Supplied data Start Marker

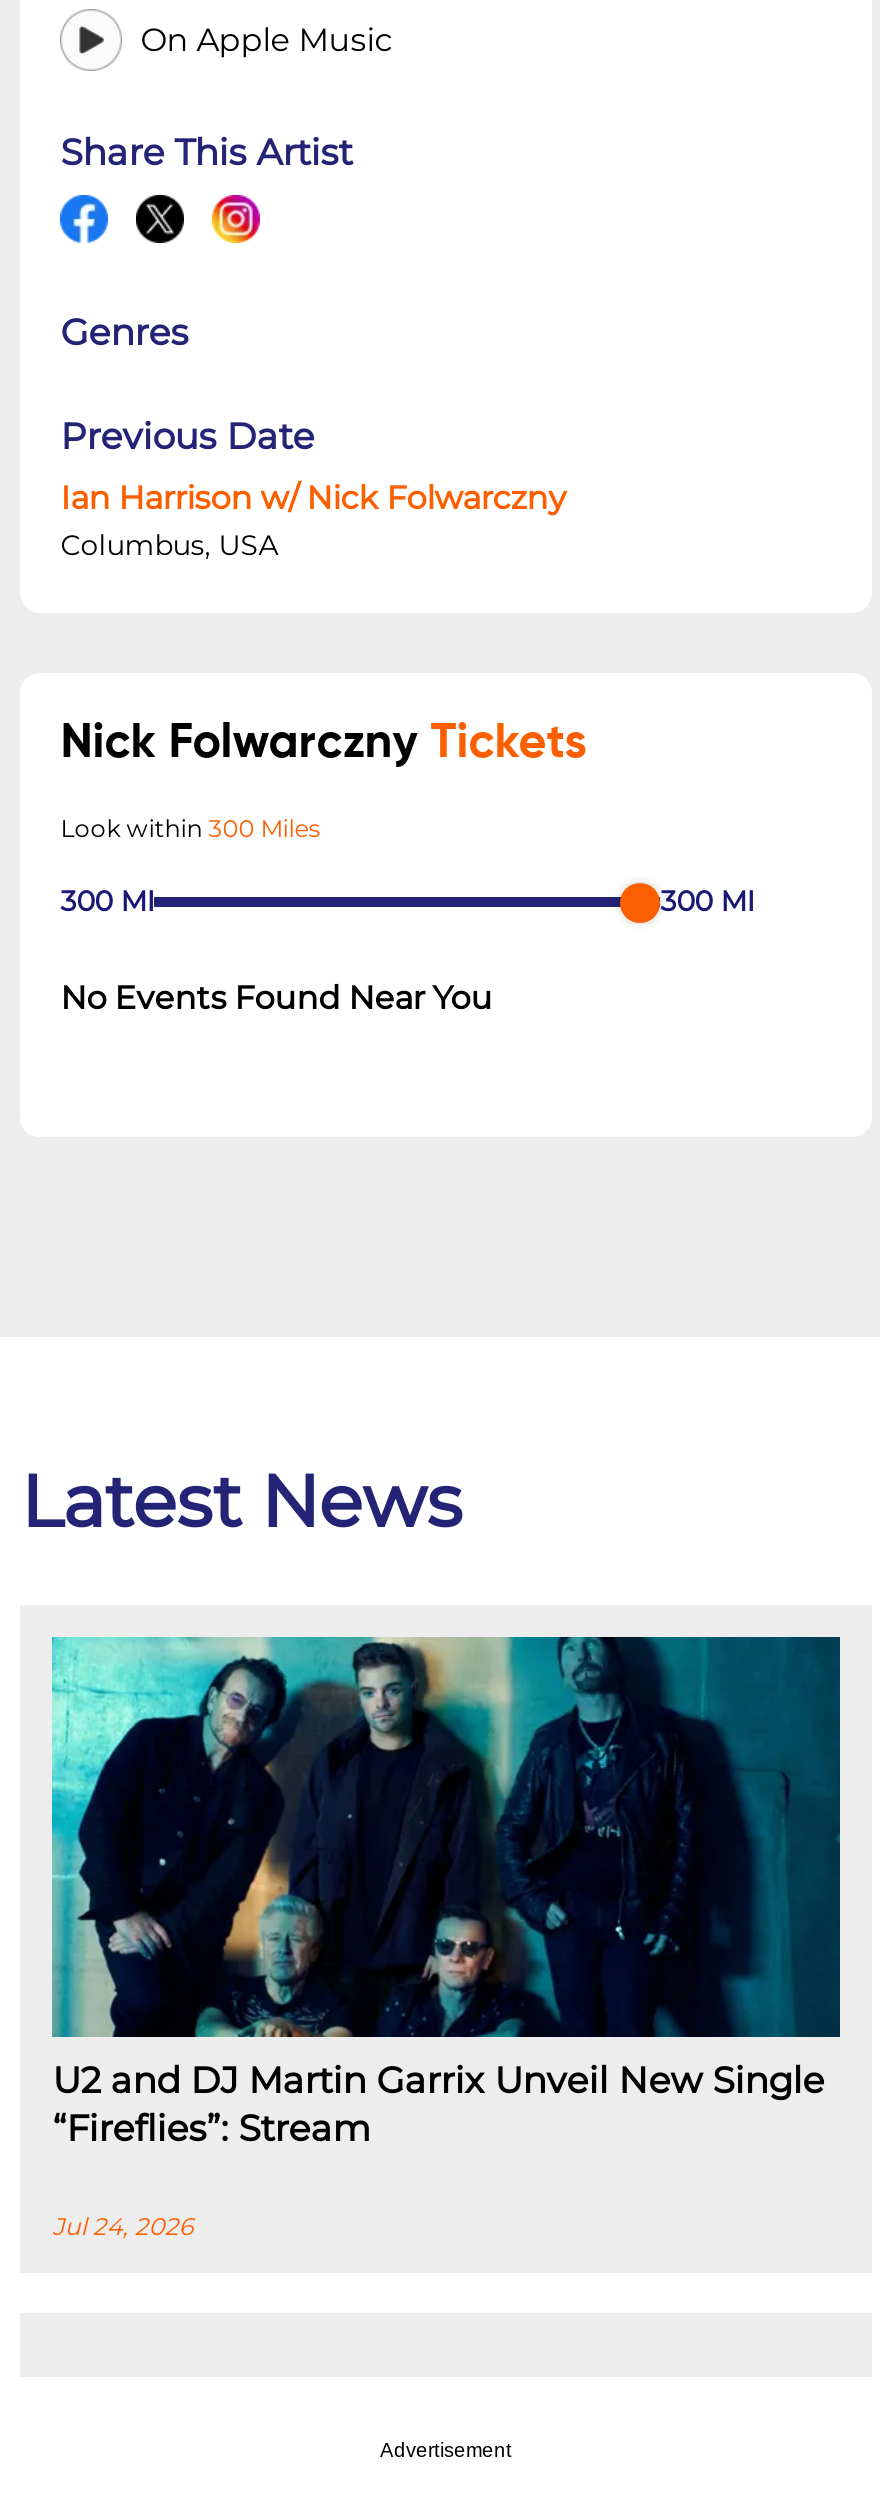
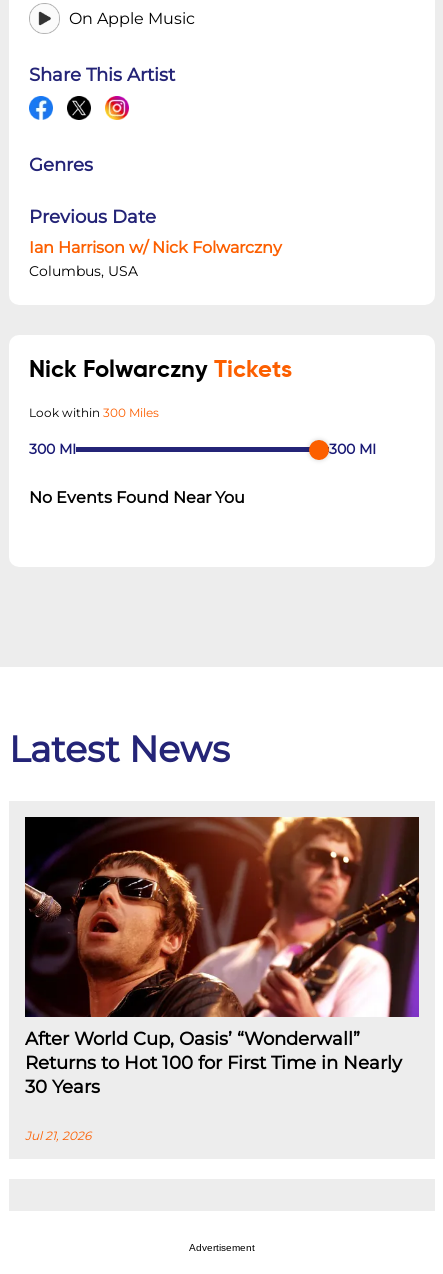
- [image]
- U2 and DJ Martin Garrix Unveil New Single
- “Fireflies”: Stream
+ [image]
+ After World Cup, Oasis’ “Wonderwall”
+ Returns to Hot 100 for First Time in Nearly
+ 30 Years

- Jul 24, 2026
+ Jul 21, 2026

Supplied data End Marker

### Exercise goal
From the line holding "- U2 and DJ Martin Garrix Unveil New Single" down to the final line above, quote every line exactly and only those lines.

### Response area
- U2 and DJ Martin Garrix Unveil New Single
- “Fireflies”: Stream
+ [image]
+ After World Cup, Oasis’ “Wonderwall”
+ Returns to Hot 100 for First Time in Nearly
+ 30 Years

- Jul 24, 2026
+ Jul 21, 2026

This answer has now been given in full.